# DATA PROVIDED
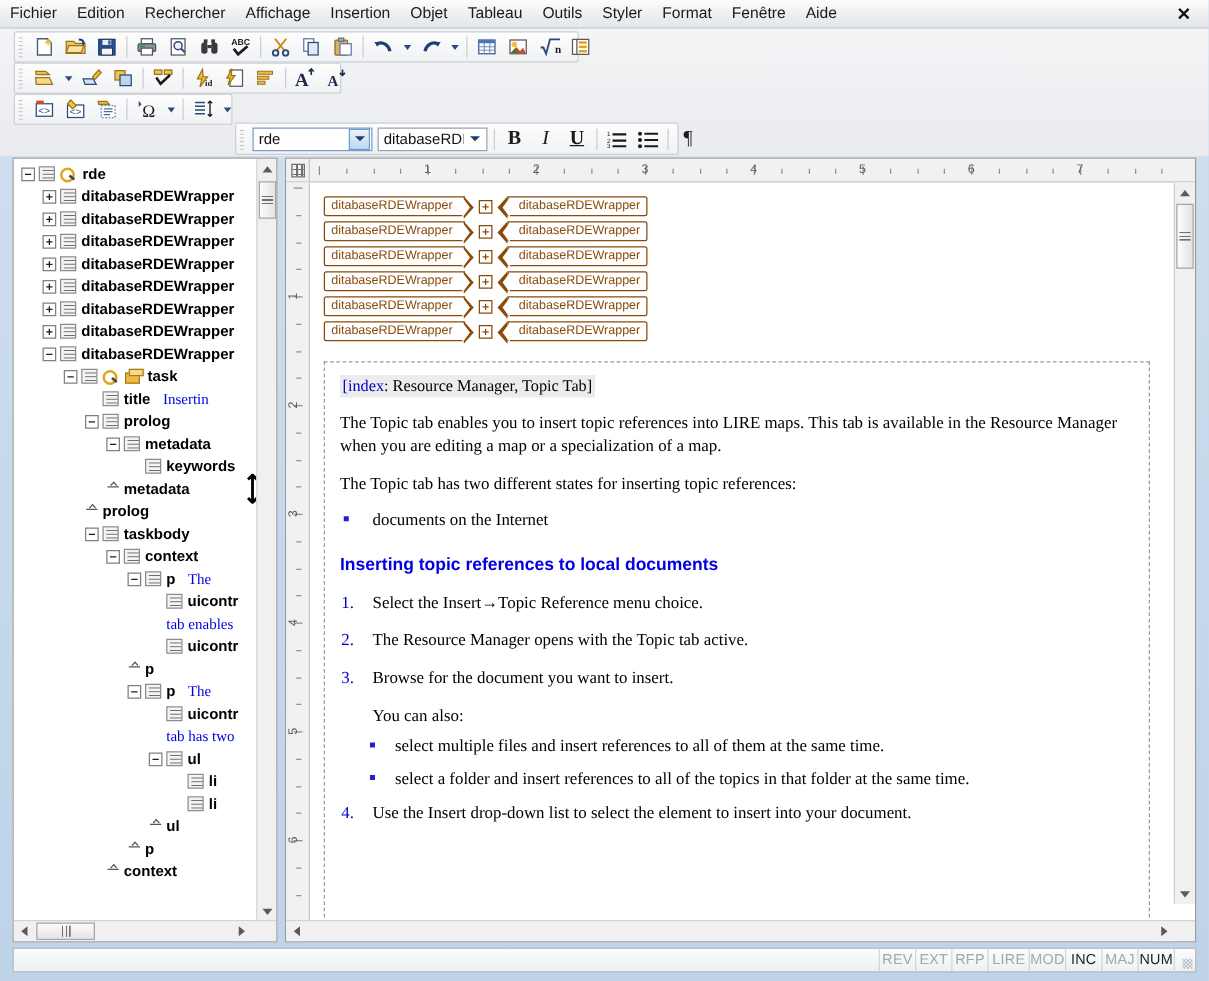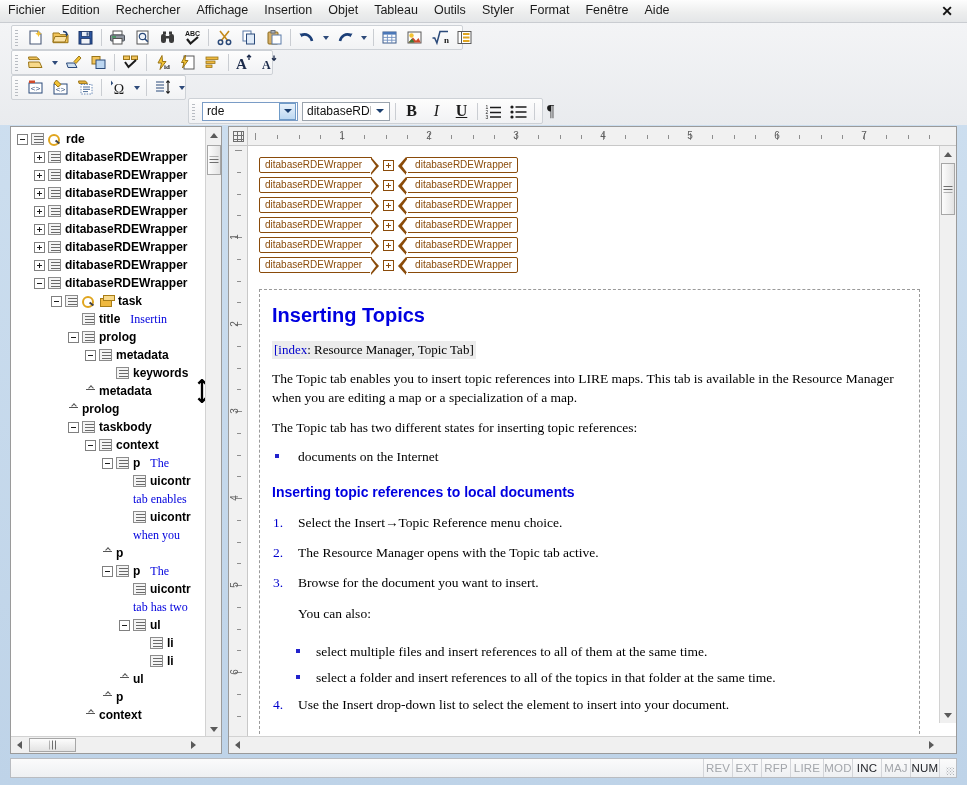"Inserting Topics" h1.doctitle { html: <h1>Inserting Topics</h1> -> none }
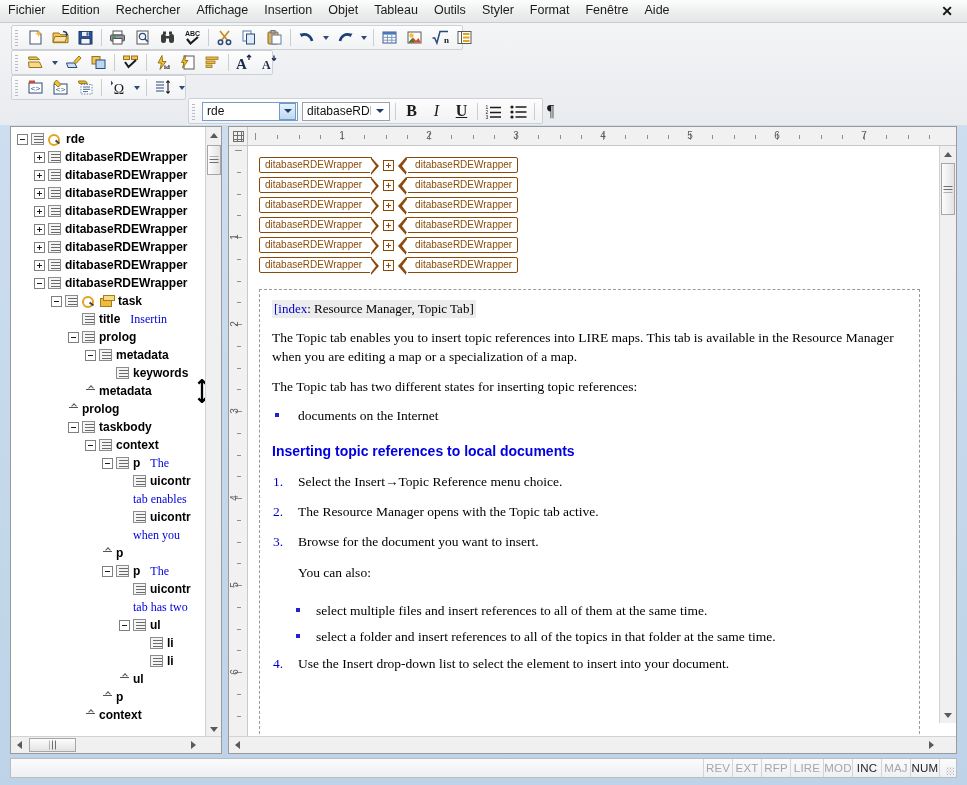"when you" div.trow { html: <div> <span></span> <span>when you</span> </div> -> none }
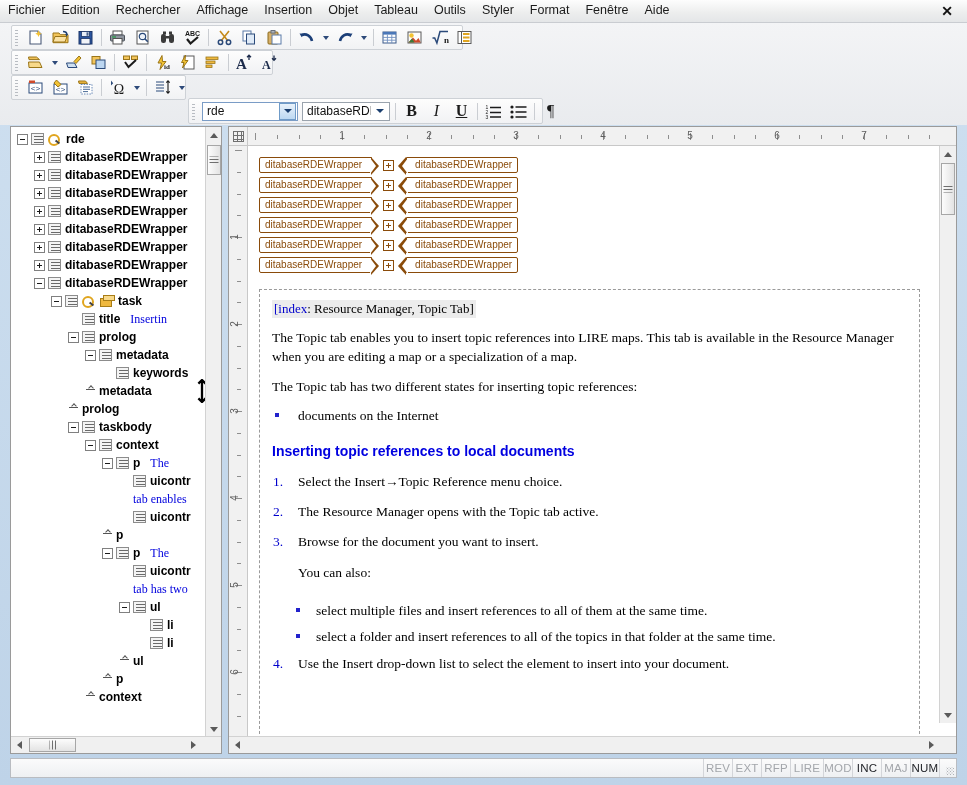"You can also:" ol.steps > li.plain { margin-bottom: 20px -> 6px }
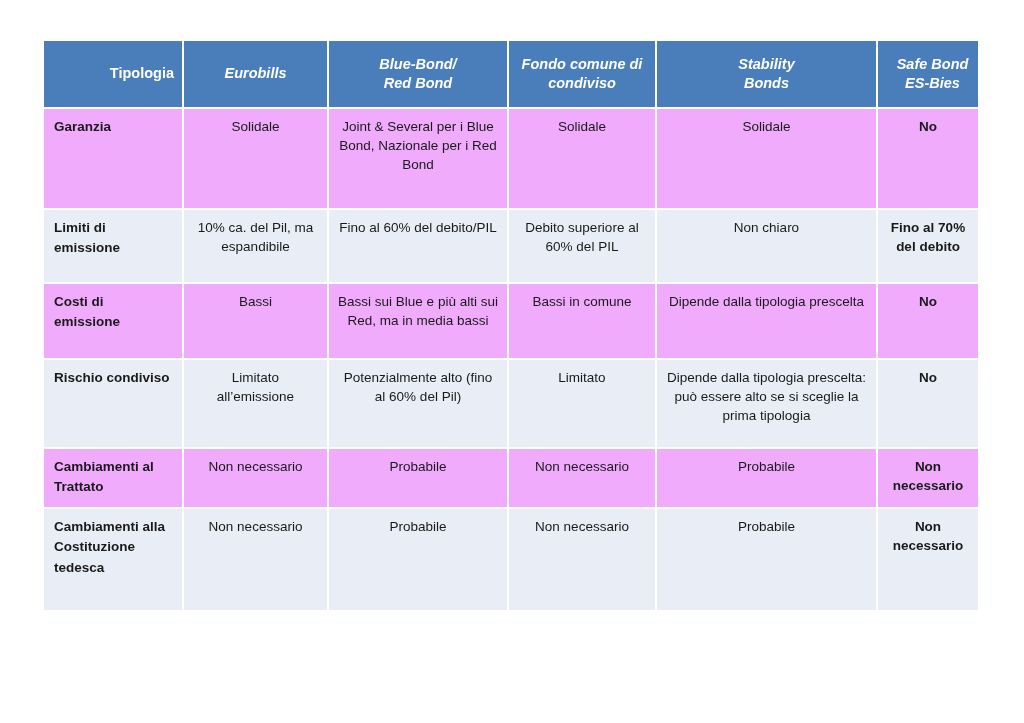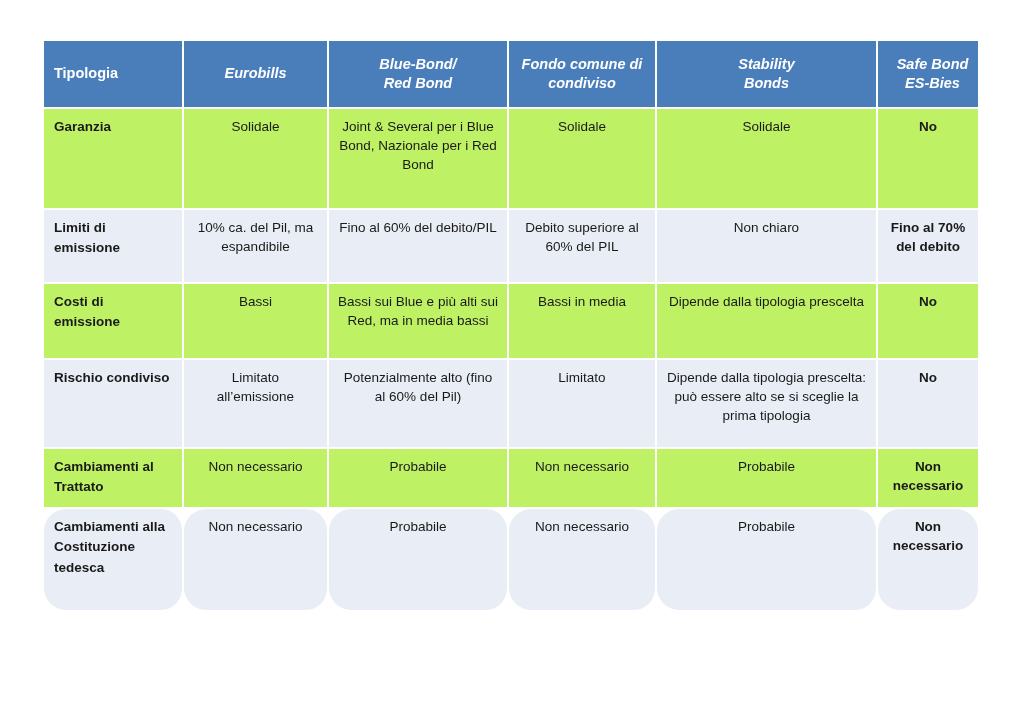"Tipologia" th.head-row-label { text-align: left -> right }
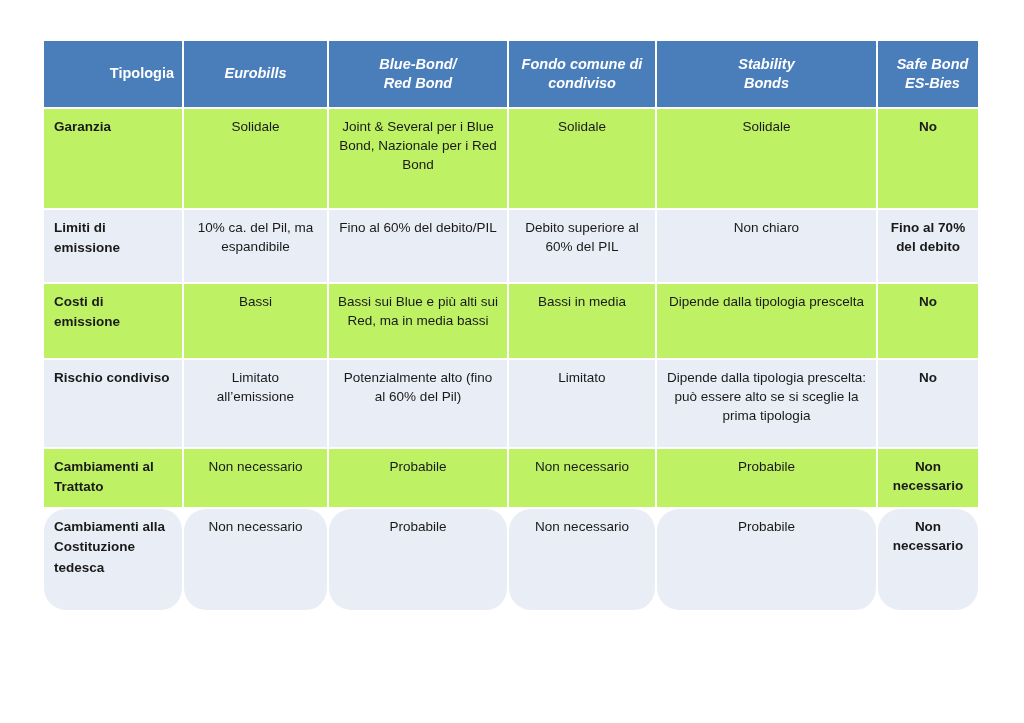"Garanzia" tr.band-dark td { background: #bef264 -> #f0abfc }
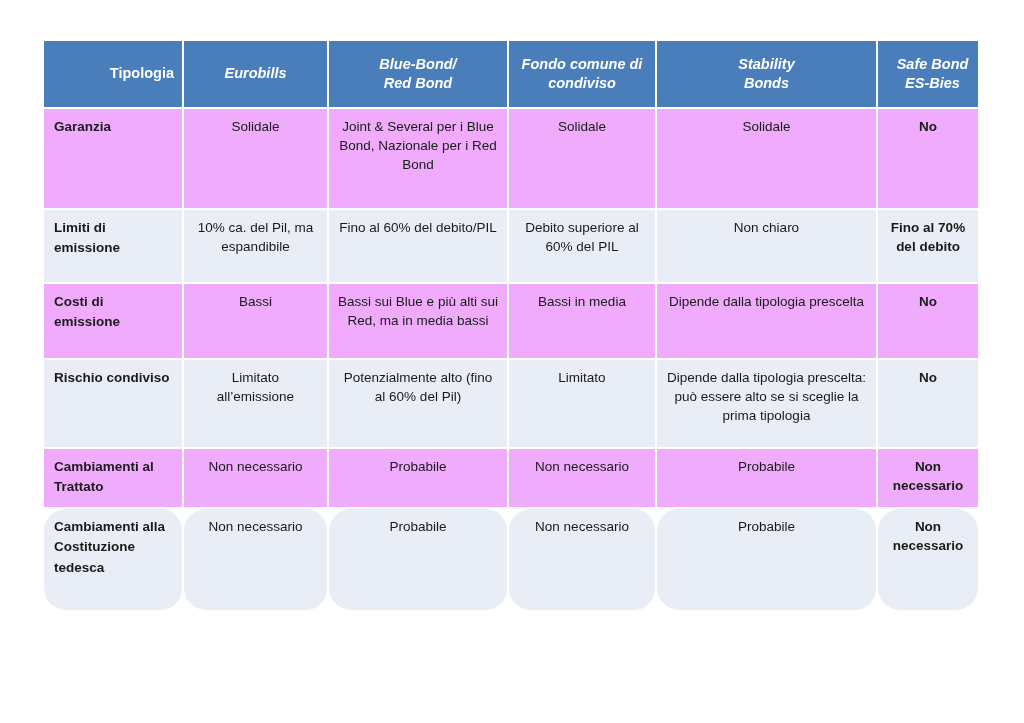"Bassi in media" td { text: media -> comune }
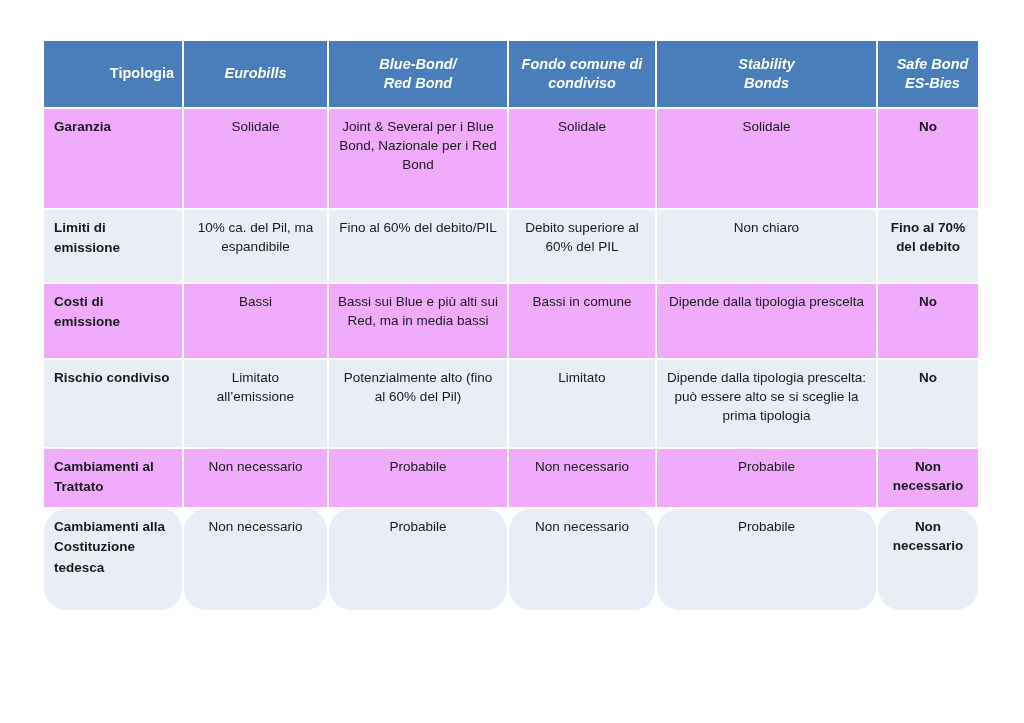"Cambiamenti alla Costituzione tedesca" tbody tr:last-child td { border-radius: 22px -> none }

# WHAT YOU WILL DO
Would you reproduce the lines above exactly, without carrying over the pictures?

# SOLUTION FOR THIS EXERCISE
"Inserting Topics" h1.doctitle { html: <h1>Inserting Topics</h1> -> none }
"when you" div.trow { html: <div> <span></span> <span>when you</span> </div> -> none }
"You can also:" ol.steps > li.plain { margin-bottom: 20px -> 6px }
"Tipologia" th.head-row-label { text-align: left -> right }
"Garanzia" tr.band-dark td { background: #bef264 -> #f0abfc }
"Bassi in media" td { text: media -> comune }
"Cambiamenti alla Costituzione tedesca" tbody tr:last-child td { border-radius: 22px -> none }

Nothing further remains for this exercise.